4 thoughts on “Seattle’s Soda Tax Almost Entirely Passed on to Consumers, Researchers Find

  1. Is this really a post from the Public Health Dept?

    It actually looks to be an unbiased assessment. Sin taxes rarely affect behavior. The money collected is seldom used to alter behavior, and is directed toward other “priorities”.

  2. I find that this “all stick and no carrot” punitive approach to be counter productive to progressive goals.
    In this state with the most regressive tax system in the country you cannot keep piling on more user taxes that kill the poor and working poor. There is nothing progressive about over taxing the most vulnerable.

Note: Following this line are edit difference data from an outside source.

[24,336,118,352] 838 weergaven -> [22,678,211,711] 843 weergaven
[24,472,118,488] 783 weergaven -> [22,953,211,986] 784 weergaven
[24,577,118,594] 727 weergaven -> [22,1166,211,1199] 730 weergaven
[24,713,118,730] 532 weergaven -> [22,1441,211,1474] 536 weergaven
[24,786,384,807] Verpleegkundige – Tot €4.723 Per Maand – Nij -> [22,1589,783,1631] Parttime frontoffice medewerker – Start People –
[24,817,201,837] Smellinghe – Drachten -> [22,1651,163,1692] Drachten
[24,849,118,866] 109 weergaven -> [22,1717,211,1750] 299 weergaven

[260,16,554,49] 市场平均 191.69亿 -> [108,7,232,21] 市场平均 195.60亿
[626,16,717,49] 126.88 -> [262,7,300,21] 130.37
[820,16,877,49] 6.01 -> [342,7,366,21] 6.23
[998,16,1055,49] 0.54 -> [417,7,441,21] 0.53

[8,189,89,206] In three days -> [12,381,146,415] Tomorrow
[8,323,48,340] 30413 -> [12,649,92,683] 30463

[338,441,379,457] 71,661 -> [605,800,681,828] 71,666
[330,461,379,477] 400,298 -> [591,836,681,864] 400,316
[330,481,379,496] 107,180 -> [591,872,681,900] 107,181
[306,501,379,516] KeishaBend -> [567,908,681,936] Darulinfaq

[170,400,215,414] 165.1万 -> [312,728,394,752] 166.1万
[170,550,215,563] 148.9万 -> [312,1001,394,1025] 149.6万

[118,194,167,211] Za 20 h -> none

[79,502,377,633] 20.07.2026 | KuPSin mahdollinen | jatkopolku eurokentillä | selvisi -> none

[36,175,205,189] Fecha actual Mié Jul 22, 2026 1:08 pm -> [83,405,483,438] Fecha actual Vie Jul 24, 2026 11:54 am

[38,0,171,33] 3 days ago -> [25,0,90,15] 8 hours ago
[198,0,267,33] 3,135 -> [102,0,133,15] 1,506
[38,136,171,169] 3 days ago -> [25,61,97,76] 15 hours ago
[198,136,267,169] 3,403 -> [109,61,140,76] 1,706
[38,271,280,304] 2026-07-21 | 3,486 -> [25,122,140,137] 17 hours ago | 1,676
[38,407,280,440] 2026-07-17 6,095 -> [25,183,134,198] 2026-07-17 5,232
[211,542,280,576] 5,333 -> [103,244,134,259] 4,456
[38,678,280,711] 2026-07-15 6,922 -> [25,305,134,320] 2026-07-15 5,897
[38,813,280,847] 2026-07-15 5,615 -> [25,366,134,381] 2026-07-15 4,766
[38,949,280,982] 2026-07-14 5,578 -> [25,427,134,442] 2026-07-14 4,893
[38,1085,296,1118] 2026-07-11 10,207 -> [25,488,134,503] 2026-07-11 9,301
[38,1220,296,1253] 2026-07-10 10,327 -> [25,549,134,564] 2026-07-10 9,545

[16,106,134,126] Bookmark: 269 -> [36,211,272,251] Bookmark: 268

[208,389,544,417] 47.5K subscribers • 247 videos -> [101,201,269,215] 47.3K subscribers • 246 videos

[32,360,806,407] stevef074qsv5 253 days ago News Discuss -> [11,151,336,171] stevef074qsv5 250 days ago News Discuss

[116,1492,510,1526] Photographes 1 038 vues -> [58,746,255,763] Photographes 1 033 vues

  3. The health issue the sugar tax attempted to address was obesity and diabetes. However, the policy does not address the root cause of obesity and diabetes. While taxing sugar-sweetened beverages may help discourage people from drinking sugary drinks, and therefore consume less sugar and decrease their risk to obesity and diabetes, it does not address the crux of the problem. There are many underlying factors why people consume unhealthy foods – food deserts, higher prices for healthier foods, lack of running trails, lack of time to exercise, lack of time to prepare healthy meals, surrounding environment/social setting have abundance of unhealthy foods. Perhaps it would have been more effective if the policy addressed one of these contributing causes of obesity/diabetes, rather than a factor that does not show an abundance of scientific evidence that it largely leads to obesity/diabetes. By taxing sugar-sweetened drinks, it is no surprise the tax is almost entirely being passed on to the consumers. Many people buy unhealthy foods, such as sugar-sweetened beverages, because they cannot afford the healthy foods. Therefore, this policy potentially (intentionally or unintentionally) discriminates against low-income individuals and families. One may go as far as it discriminates against people of color. Data shows (http://www.city-data.com/poverty/poverty-Seattle-Washington.html) that in the city of Seattle, of all people that have an income below the poverty level, the overwhelmingly majority of them are black, American Indian and Native Hawaiian. No matter the population the policy discriminates against, if one even believes it does, the policy does not necessarily address the underlying cause of obesity and diabetes. Taxing sugar-sweetened beverages most likely will not make a noticeable impact on the rate of diabetes and obesity.

  4. The sugar tax aimed to reduce obesity and other health risks, but unfortunately it did not necessarily reach its goal after the bill was passed. The tax was successful in gaining revenue from consumers of these sugary drinks, but research on obesity rates and consumer choices have yet to be revealed. While I agree that legislation should help create healthier alternatives for consumers, taxing personal decisions can lead for more choices we make in the market to be taxed or taken away. In order to determine the true effectiveness and motives of this tax, I suggest more case-control studies should be done to help show the differences in counties with this tax, and those without. These types of studies can often take more time to implement than legislators may care for, but the research can help guide policies that a community would be open to adapt with.